PROVIDED ENTRIES:
⁂
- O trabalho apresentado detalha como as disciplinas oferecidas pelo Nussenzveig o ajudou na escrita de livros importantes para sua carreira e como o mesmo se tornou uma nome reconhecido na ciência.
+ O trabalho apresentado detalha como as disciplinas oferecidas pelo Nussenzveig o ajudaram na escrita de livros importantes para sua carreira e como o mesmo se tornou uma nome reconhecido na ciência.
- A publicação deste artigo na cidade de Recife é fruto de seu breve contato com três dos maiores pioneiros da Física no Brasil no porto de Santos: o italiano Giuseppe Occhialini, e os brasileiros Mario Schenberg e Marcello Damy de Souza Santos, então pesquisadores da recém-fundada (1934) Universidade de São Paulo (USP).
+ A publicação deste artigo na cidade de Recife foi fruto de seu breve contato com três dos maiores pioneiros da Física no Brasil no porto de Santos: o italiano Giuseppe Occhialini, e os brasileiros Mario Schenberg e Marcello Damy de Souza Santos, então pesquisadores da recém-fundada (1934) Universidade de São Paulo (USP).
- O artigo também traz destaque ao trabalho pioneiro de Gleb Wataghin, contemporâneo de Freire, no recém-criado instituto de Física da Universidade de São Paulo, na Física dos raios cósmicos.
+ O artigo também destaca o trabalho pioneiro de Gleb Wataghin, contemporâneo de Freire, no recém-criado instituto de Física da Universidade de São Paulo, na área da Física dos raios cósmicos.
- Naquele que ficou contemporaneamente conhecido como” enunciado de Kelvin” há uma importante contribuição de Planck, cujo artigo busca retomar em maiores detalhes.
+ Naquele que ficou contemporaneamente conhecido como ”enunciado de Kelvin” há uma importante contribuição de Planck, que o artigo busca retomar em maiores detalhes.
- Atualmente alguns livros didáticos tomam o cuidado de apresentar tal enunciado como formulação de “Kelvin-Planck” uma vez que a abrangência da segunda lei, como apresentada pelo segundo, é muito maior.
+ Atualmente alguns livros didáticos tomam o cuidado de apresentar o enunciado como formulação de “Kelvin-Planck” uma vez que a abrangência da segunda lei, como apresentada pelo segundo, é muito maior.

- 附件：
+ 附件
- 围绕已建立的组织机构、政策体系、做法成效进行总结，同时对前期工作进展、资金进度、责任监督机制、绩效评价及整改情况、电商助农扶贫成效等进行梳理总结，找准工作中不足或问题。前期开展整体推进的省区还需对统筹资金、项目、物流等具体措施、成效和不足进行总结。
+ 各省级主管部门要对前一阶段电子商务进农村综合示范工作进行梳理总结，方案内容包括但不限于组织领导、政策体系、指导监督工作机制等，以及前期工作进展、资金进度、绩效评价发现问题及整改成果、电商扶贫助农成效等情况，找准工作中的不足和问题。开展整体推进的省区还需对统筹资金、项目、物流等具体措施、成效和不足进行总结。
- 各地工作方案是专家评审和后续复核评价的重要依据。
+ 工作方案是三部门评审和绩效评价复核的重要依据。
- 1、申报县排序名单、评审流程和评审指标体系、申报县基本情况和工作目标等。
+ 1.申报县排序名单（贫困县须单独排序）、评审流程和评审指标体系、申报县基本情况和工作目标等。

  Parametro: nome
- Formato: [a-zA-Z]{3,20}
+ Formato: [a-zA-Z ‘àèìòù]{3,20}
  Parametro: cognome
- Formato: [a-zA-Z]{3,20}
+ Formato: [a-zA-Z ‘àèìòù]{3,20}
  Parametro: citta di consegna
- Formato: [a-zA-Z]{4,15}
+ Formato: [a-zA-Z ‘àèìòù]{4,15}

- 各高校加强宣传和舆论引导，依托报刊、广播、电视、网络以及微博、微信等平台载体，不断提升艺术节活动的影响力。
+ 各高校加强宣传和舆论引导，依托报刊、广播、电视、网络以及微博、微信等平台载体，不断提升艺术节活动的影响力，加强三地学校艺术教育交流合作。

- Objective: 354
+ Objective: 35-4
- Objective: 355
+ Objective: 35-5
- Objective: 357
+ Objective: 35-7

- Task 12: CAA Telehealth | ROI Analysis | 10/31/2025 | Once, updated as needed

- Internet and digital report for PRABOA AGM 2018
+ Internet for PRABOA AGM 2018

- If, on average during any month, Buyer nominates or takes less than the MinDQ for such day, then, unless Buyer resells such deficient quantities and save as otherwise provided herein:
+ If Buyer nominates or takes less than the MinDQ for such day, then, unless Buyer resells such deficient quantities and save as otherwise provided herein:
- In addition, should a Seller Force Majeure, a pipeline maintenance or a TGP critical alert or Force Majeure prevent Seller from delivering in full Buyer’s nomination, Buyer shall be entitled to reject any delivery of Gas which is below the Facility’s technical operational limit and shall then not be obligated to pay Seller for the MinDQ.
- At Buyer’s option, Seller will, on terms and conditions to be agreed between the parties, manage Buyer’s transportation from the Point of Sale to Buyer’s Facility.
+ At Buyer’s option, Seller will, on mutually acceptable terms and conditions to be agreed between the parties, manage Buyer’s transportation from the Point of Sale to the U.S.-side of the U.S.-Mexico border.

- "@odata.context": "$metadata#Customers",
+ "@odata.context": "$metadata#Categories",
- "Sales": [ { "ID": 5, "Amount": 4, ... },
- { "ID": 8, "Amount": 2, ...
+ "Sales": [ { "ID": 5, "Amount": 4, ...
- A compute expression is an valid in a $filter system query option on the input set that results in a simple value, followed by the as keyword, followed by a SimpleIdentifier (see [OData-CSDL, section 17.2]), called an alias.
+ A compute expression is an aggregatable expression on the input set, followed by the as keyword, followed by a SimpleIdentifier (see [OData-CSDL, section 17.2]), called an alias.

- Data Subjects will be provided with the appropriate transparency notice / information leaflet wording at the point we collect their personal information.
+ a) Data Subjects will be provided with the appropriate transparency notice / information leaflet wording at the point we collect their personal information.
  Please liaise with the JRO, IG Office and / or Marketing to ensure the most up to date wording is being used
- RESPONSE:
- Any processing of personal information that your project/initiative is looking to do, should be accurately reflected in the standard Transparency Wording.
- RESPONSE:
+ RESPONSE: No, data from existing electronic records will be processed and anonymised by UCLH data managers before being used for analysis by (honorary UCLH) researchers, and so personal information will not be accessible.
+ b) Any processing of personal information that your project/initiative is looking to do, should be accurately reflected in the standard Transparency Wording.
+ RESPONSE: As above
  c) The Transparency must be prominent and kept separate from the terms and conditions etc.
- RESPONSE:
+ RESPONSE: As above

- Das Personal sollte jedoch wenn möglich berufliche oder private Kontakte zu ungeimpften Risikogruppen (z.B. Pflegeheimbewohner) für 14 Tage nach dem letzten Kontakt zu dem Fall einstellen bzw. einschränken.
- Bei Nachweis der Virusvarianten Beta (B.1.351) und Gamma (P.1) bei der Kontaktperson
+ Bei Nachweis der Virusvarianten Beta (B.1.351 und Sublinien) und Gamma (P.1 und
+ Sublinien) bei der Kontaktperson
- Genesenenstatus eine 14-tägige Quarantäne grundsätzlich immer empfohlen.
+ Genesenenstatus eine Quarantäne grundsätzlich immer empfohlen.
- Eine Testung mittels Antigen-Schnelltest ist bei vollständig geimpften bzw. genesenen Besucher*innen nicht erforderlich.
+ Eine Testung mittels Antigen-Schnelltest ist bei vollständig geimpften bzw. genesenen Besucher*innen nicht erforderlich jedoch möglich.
⁂
WORK INSTRUCTIONS: All lines in the listing above should be written out again exactly.

RESPONSE:
- O trabalho apresentado detalha como as disciplinas oferecidas pelo Nussenzveig o ajudou na escrita de livros importantes para sua carreira e como o mesmo se tornou uma nome reconhecido na ciência.
+ O trabalho apresentado detalha como as disciplinas oferecidas pelo Nussenzveig o ajudaram na escrita de livros importantes para sua carreira e como o mesmo se tornou uma nome reconhecido na ciência.
- A publicação deste artigo na cidade de Recife é fruto de seu breve contato com três dos maiores pioneiros da Física no Brasil no porto de Santos: o italiano Giuseppe Occhialini, e os brasileiros Mario Schenberg e Marcello Damy de Souza Santos, então pesquisadores da recém-fundada (1934) Universidade de São Paulo (USP).
+ A publicação deste artigo na cidade de Recife foi fruto de seu breve contato com três dos maiores pioneiros da Física no Brasil no porto de Santos: o italiano Giuseppe Occhialini, e os brasileiros Mario Schenberg e Marcello Damy de Souza Santos, então pesquisadores da recém-fundada (1934) Universidade de São Paulo (USP).
- O artigo também traz destaque ao trabalho pioneiro de Gleb Wataghin, contemporâneo de Freire, no recém-criado instituto de Física da Universidade de São Paulo, na Física dos raios cósmicos.
+ O artigo também destaca o trabalho pioneiro de Gleb Wataghin, contemporâneo de Freire, no recém-criado instituto de Física da Universidade de São Paulo, na área da Física dos raios cósmicos.
- Naquele que ficou contemporaneamente conhecido como” enunciado de Kelvin” há uma importante contribuição de Planck, cujo artigo busca retomar em maiores detalhes.
+ Naquele que ficou contemporaneamente conhecido como ”enunciado de Kelvin” há uma importante contribuição de Planck, que o artigo busca retomar em maiores detalhes.
- Atualmente alguns livros didáticos tomam o cuidado de apresentar tal enunciado como formulação de “Kelvin-Planck” uma vez que a abrangência da segunda lei, como apresentada pelo segundo, é muito maior.
+ Atualmente alguns livros didáticos tomam o cuidado de apresentar o enunciado como formulação de “Kelvin-Planck” uma vez que a abrangência da segunda lei, como apresentada pelo segundo, é muito maior.

- 附件：
+ 附件
- 围绕已建立的组织机构、政策体系、做法成效进行总结，同时对前期工作进展、资金进度、责任监督机制、绩效评价及整改情况、电商助农扶贫成效等进行梳理总结，找准工作中不足或问题。前期开展整体推进的省区还需对统筹资金、项目、物流等具体措施、成效和不足进行总结。
+ 各省级主管部门要对前一阶段电子商务进农村综合示范工作进行梳理总结，方案内容包括但不限于组织领导、政策体系、指导监督工作机制等，以及前期工作进展、资金进度、绩效评价发现问题及整改成果、电商扶贫助农成效等情况，找准工作中的不足和问题。开展整体推进的省区还需对统筹资金、项目、物流等具体措施、成效和不足进行总结。
- 各地工作方案是专家评审和后续复核评价的重要依据。
+ 工作方案是三部门评审和绩效评价复核的重要依据。
- 1、申报县排序名单、评审流程和评审指标体系、申报县基本情况和工作目标等。
+ 1.申报县排序名单（贫困县须单独排序）、评审流程和评审指标体系、申报县基本情况和工作目标等。

  Parametro: nome
- Formato: [a-zA-Z]{3,20}
+ Formato: [a-zA-Z ‘àèìòù]{3,20}
  Parametro: cognome
- Formato: [a-zA-Z]{3,20}
+ Formato: [a-zA-Z ‘àèìòù]{3,20}
  Parametro: citta di consegna
- Formato: [a-zA-Z]{4,15}
+ Formato: [a-zA-Z ‘àèìòù]{4,15}

- 各高校加强宣传和舆论引导，依托报刊、广播、电视、网络以及微博、微信等平台载体，不断提升艺术节活动的影响力。
+ 各高校加强宣传和舆论引导，依托报刊、广播、电视、网络以及微博、微信等平台载体，不断提升艺术节活动的影响力，加强三地学校艺术教育交流合作。

- Objective: 354
+ Objective: 35-4
- Objective: 355
+ Objective: 35-5
- Objective: 357
+ Objective: 35-7

- Task 12: CAA Telehealth | ROI Analysis | 10/31/2025 | Once, updated as needed

- Internet and digital report for PRABOA AGM 2018
+ Internet for PRABOA AGM 2018

- If, on average during any month, Buyer nominates or takes less than the MinDQ for such day, then, unless Buyer resells such deficient quantities and save as otherwise provided herein:
+ If Buyer nominates or takes less than the MinDQ for such day, then, unless Buyer resells such deficient quantities and save as otherwise provided herein:
- In addition, should a Seller Force Majeure, a pipeline maintenance or a TGP critical alert or Force Majeure prevent Seller from delivering in full Buyer’s nomination, Buyer shall be entitled to reject any delivery of Gas which is below the Facility’s technical operational limit and shall then not be obligated to pay Seller for the MinDQ.
- At Buyer’s option, Seller will, on terms and conditions to be agreed between the parties, manage Buyer’s transportation from the Point of Sale to Buyer’s Facility.
+ At Buyer’s option, Seller will, on mutually acceptable terms and conditions to be agreed between the parties, manage Buyer’s transportation from the Point of Sale to the U.S.-side of the U.S.-Mexico border.

- "@odata.context": "$metadata#Customers",
+ "@odata.context": "$metadata#Categories",
- "Sales": [ { "ID": 5, "Amount": 4, ... },
- { "ID": 8, "Amount": 2, ...
+ "Sales": [ { "ID": 5, "Amount": 4, ...
- A compute expression is an valid in a $filter system query option on the input set that results in a simple value, followed by the as keyword, followed by a SimpleIdentifier (see [OData-CSDL, section 17.2]), called an alias.
+ A compute expression is an aggregatable expression on the input set, followed by the as keyword, followed by a SimpleIdentifier (see [OData-CSDL, section 17.2]), called an alias.

- Data Subjects will be provided with the appropriate transparency notice / information leaflet wording at the point we collect their personal information.
+ a) Data Subjects will be provided with the appropriate transparency notice / information leaflet wording at the point we collect their personal information.
  Please liaise with the JRO, IG Office and / or Marketing to ensure the most up to date wording is being used
- RESPONSE:
- Any processing of personal information that your project/initiative is looking to do, should be accurately reflected in the standard Transparency Wording.
- RESPONSE:
+ RESPONSE: No, data from existing electronic records will be processed and anonymised by UCLH data managers before being used for analysis by (honorary UCLH) researchers, and so personal information will not be accessible.
+ b) Any processing of personal information that your project/initiative is looking to do, should be accurately reflected in the standard Transparency Wording.
+ RESPONSE: As above
  c) The Transparency must be prominent and kept separate from the terms and conditions etc.
- RESPONSE:
+ RESPONSE: As above

- Das Personal sollte jedoch wenn möglich berufliche oder private Kontakte zu ungeimpften Risikogruppen (z.B. Pflegeheimbewohner) für 14 Tage nach dem letzten Kontakt zu dem Fall einstellen bzw. einschränken.
- Bei Nachweis der Virusvarianten Beta (B.1.351) und Gamma (P.1) bei der Kontaktperson
+ Bei Nachweis der Virusvarianten Beta (B.1.351 und Sublinien) und Gamma (P.1 und
+ Sublinien) bei der Kontaktperson
- Genesenenstatus eine 14-tägige Quarantäne grundsätzlich immer empfohlen.
+ Genesenenstatus eine Quarantäne grundsätzlich immer empfohlen.
- Eine Testung mittels Antigen-Schnelltest ist bei vollständig geimpften bzw. genesenen Besucher*innen nicht erforderlich.
+ Eine Testung mittels Antigen-Schnelltest ist bei vollständig geimpften bzw. genesenen Besucher*innen nicht erforderlich jedoch möglich.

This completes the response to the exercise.